[[ MATERIAL SUPPLIED, beginning ]]

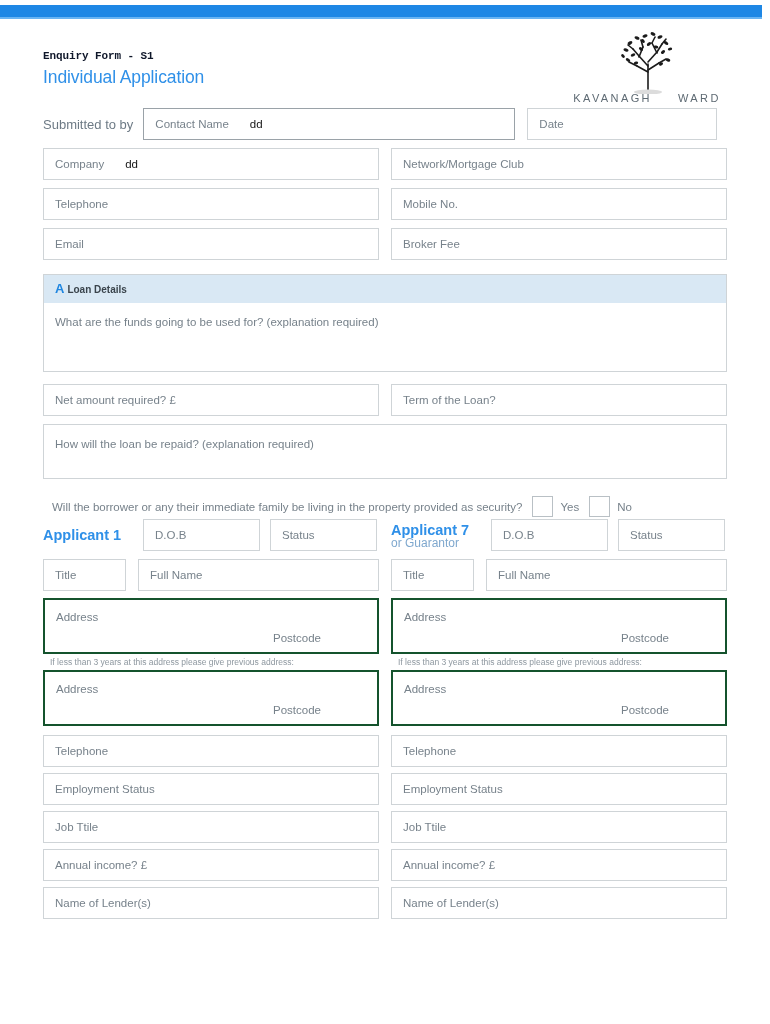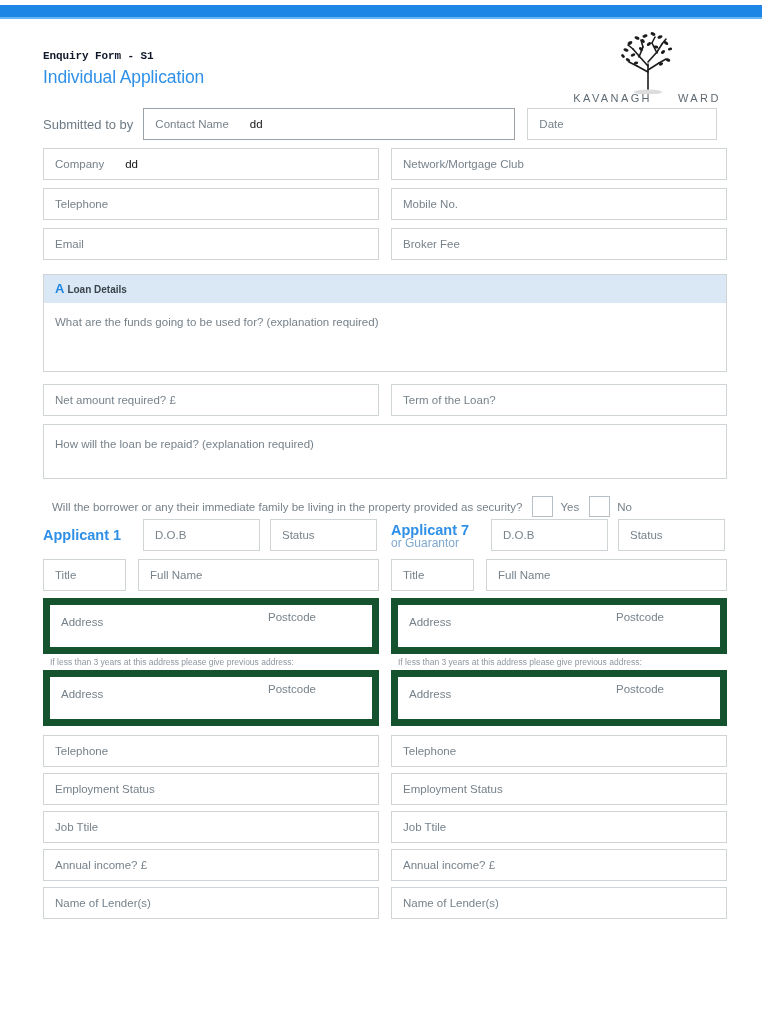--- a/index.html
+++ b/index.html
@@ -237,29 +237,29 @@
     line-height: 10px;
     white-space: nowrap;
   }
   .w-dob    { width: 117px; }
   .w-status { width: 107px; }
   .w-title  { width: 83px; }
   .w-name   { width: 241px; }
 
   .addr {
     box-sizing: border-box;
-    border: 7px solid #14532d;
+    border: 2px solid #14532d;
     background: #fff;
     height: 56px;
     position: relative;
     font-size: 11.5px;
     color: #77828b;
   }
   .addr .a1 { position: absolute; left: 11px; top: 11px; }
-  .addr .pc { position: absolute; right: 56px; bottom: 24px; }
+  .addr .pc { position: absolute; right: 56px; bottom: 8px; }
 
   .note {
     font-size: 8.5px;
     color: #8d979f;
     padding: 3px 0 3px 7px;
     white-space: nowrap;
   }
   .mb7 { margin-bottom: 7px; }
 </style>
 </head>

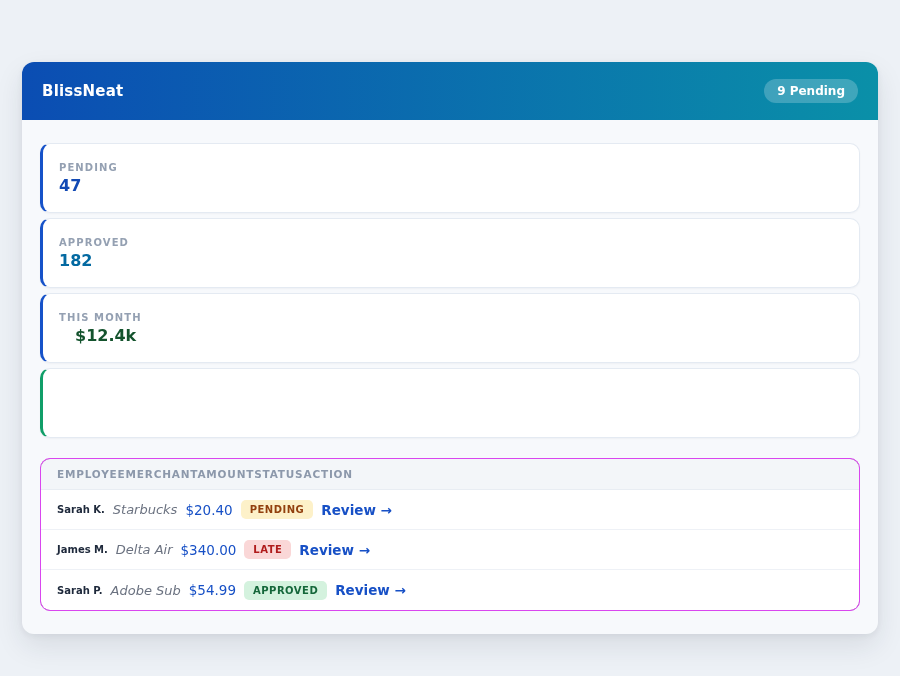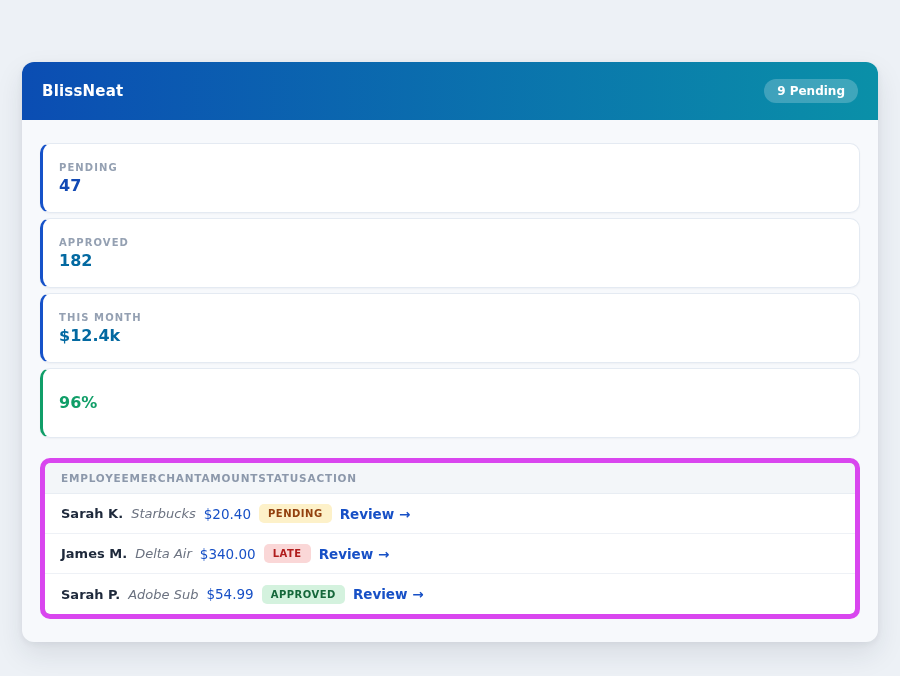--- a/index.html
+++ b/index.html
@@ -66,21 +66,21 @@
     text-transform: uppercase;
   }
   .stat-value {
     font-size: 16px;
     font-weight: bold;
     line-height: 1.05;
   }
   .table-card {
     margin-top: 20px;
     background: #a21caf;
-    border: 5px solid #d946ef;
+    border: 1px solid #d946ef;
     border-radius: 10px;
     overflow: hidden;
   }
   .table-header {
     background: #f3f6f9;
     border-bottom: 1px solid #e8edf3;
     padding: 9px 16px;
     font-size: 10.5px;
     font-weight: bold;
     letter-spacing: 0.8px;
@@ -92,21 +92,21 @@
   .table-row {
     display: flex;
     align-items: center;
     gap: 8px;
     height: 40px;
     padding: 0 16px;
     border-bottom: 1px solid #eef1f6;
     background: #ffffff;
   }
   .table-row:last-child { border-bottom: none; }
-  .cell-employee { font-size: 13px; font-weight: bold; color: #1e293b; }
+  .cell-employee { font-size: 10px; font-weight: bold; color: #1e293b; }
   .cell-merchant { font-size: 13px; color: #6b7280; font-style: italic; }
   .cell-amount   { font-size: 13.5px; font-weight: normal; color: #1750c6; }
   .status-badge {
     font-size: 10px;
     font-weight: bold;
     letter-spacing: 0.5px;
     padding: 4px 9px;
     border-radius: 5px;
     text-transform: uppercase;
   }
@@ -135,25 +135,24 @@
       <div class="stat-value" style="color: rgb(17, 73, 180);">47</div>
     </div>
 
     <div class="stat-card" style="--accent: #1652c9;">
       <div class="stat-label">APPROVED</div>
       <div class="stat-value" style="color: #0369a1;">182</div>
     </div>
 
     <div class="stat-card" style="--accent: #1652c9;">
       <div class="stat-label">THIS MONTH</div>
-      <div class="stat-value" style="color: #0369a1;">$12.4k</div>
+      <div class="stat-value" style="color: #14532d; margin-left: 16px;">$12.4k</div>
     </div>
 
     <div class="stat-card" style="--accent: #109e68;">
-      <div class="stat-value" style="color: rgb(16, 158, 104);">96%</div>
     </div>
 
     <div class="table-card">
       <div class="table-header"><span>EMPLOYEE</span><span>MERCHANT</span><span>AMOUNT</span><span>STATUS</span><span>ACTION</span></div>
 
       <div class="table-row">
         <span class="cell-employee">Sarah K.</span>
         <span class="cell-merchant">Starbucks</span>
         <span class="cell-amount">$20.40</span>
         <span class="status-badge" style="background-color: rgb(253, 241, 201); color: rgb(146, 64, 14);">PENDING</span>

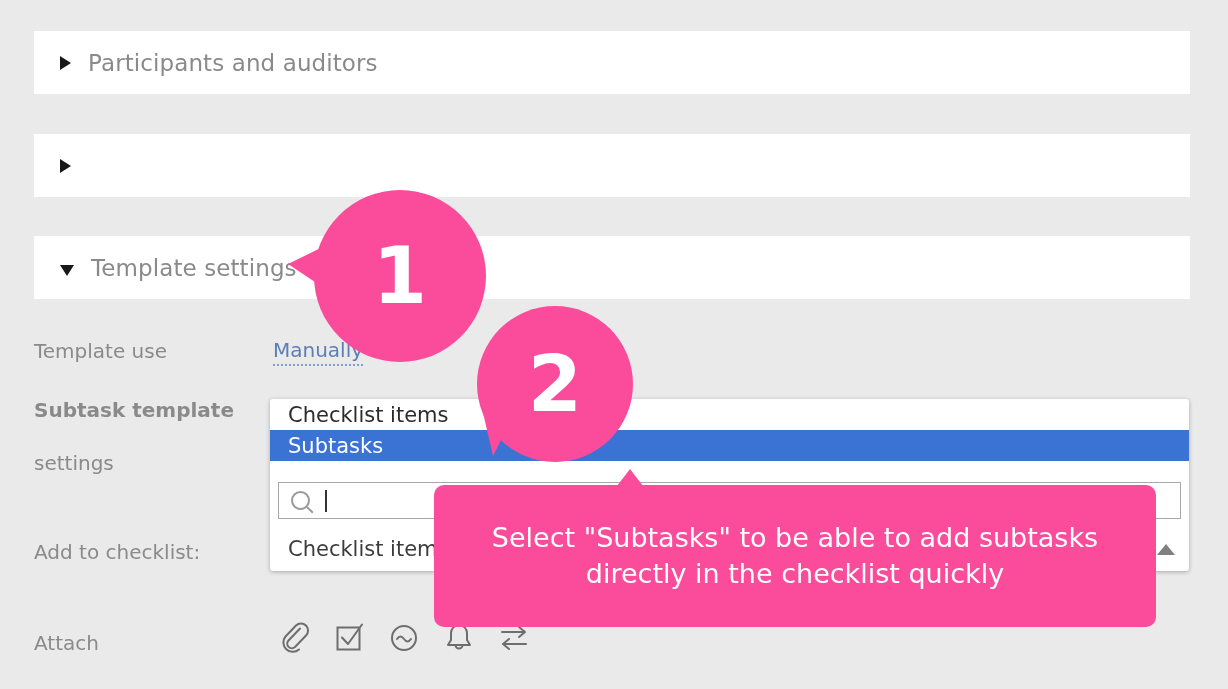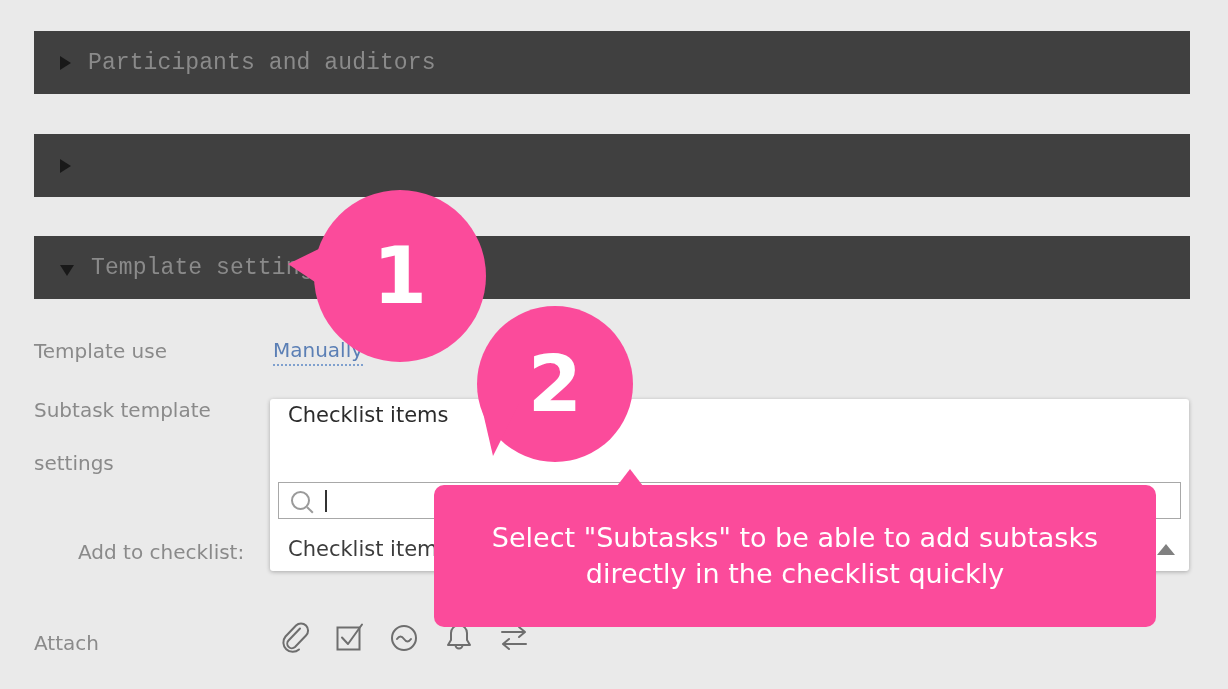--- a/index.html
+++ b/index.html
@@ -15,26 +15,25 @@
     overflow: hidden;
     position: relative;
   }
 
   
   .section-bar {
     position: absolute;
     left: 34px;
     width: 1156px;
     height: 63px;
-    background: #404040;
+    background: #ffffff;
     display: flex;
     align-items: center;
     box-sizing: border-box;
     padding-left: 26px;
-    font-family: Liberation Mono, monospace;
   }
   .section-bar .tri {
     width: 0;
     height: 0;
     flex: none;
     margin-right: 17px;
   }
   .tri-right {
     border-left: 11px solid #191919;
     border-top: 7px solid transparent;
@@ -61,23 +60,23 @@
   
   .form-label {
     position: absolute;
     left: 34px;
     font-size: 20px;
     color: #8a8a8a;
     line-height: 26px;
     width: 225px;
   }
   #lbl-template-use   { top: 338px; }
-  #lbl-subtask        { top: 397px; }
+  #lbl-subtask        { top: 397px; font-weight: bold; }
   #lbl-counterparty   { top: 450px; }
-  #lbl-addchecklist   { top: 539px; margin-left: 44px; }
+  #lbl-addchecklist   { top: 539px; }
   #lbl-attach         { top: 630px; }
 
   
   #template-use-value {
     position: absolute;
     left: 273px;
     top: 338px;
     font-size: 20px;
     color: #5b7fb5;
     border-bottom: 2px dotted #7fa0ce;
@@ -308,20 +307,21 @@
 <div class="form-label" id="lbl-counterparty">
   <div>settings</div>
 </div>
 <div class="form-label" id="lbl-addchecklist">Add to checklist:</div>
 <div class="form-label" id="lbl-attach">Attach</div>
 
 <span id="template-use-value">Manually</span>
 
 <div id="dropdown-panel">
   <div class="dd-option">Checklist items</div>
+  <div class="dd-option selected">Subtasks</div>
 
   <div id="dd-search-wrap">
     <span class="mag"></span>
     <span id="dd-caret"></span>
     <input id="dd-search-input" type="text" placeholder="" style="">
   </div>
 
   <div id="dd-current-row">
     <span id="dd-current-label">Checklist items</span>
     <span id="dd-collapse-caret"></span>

[[ MATERIAL SUPPLIED, end ]]

TASK DESCRIPTION — Drop every image, please, and write out the data above exactly as shown.

WRITTEN RESPONSE —
--- a/index.html
+++ b/index.html
@@ -237,29 +237,29 @@
     line-height: 10px;
     white-space: nowrap;
   }
   .w-dob    { width: 117px; }
   .w-status { width: 107px; }
   .w-title  { width: 83px; }
   .w-name   { width: 241px; }
 
   .addr {
     box-sizing: border-box;
-    border: 7px solid #14532d;
+    border: 2px solid #14532d;
     background: #fff;
     height: 56px;
     position: relative;
     font-size: 11.5px;
     color: #77828b;
   }
   .addr .a1 { position: absolute; left: 11px; top: 11px; }
-  .addr .pc { position: absolute; right: 56px; bottom: 24px; }
+  .addr .pc { position: absolute; right: 56px; bottom: 8px; }
 
   .note {
     font-size: 8.5px;
     color: #8d979f;
     padding: 3px 0 3px 7px;
     white-space: nowrap;
   }
   .mb7 { margin-bottom: 7px; }
 </style>
 </head>

--- a/index.html
+++ b/index.html
@@ -66,21 +66,21 @@
     text-transform: uppercase;
   }
   .stat-value {
     font-size: 16px;
     font-weight: bold;
     line-height: 1.05;
   }
   .table-card {
     margin-top: 20px;
     background: #a21caf;
-    border: 5px solid #d946ef;
+    border: 1px solid #d946ef;
     border-radius: 10px;
     overflow: hidden;
   }
   .table-header {
     background: #f3f6f9;
     border-bottom: 1px solid #e8edf3;
     padding: 9px 16px;
     font-size: 10.5px;
     font-weight: bold;
     letter-spacing: 0.8px;
@@ -92,21 +92,21 @@
   .table-row {
     display: flex;
     align-items: center;
     gap: 8px;
     height: 40px;
     padding: 0 16px;
     border-bottom: 1px solid #eef1f6;
     background: #ffffff;
   }
   .table-row:last-child { border-bottom: none; }
-  .cell-employee { font-size: 13px; font-weight: bold; color: #1e293b; }
+  .cell-employee { font-size: 10px; font-weight: bold; color: #1e293b; }
   .cell-merchant { font-size: 13px; color: #6b7280; font-style: italic; }
   .cell-amount   { font-size: 13.5px; font-weight: normal; color: #1750c6; }
   .status-badge {
     font-size: 10px;
     font-weight: bold;
     letter-spacing: 0.5px;
     padding: 4px 9px;
     border-radius: 5px;
     text-transform: uppercase;
   }
@@ -135,25 +135,24 @@
       <div class="stat-value" style="color: rgb(17, 73, 180);">47</div>
     </div>
 
     <div class="stat-card" style="--accent: #1652c9;">
       <div class="stat-label">APPROVED</div>
       <div class="stat-value" style="color: #0369a1;">182</div>
     </div>
 
     <div class="stat-card" style="--accent: #1652c9;">
       <div class="stat-label">THIS MONTH</div>
-      <div class="stat-value" style="color: #0369a1;">$12.4k</div>
+      <div class="stat-value" style="color: #14532d; margin-left: 16px;">$12.4k</div>
     </div>
 
     <div class="stat-card" style="--accent: #109e68;">
-      <div class="stat-value" style="color: rgb(16, 158, 104);">96%</div>
     </div>
 
     <div class="table-card">
       <div class="table-header"><span>EMPLOYEE</span><span>MERCHANT</span><span>AMOUNT</span><span>STATUS</span><span>ACTION</span></div>
 
       <div class="table-row">
         <span class="cell-employee">Sarah K.</span>
         <span class="cell-merchant">Starbucks</span>
         <span class="cell-amount">$20.40</span>
         <span class="status-badge" style="background-color: rgb(253, 241, 201); color: rgb(146, 64, 14);">PENDING</span>

--- a/index.html
+++ b/index.html
@@ -15,26 +15,25 @@
     overflow: hidden;
     position: relative;
   }
 
   
   .section-bar {
     position: absolute;
     left: 34px;
     width: 1156px;
     height: 63px;
-    background: #404040;
+    background: #ffffff;
     display: flex;
     align-items: center;
     box-sizing: border-box;
     padding-left: 26px;
-    font-family: Liberation Mono, monospace;
   }
   .section-bar .tri {
     width: 0;
     height: 0;
     flex: none;
     margin-right: 17px;
   }
   .tri-right {
     border-left: 11px solid #191919;
     border-top: 7px solid transparent;
@@ -61,23 +60,23 @@
   
   .form-label {
     position: absolute;
     left: 34px;
     font-size: 20px;
     color: #8a8a8a;
     line-height: 26px;
     width: 225px;
   }
   #lbl-template-use   { top: 338px; }
-  #lbl-subtask        { top: 397px; }
+  #lbl-subtask        { top: 397px; font-weight: bold; }
   #lbl-counterparty   { top: 450px; }
-  #lbl-addchecklist   { top: 539px; margin-left: 44px; }
+  #lbl-addchecklist   { top: 539px; }
   #lbl-attach         { top: 630px; }
 
   
   #template-use-value {
     position: absolute;
     left: 273px;
     top: 338px;
     font-size: 20px;
     color: #5b7fb5;
     border-bottom: 2px dotted #7fa0ce;
@@ -308,20 +307,21 @@
 <div class="form-label" id="lbl-counterparty">
   <div>settings</div>
 </div>
 <div class="form-label" id="lbl-addchecklist">Add to checklist:</div>
 <div class="form-label" id="lbl-attach">Attach</div>
 
 <span id="template-use-value">Manually</span>
 
 <div id="dropdown-panel">
   <div class="dd-option">Checklist items</div>
+  <div class="dd-option selected">Subtasks</div>
 
   <div id="dd-search-wrap">
     <span class="mag"></span>
     <span id="dd-caret"></span>
     <input id="dd-search-input" type="text" placeholder="" style="">
   </div>
 
   <div id="dd-current-row">
     <span id="dd-current-label">Checklist items</span>
     <span id="dd-collapse-caret"></span>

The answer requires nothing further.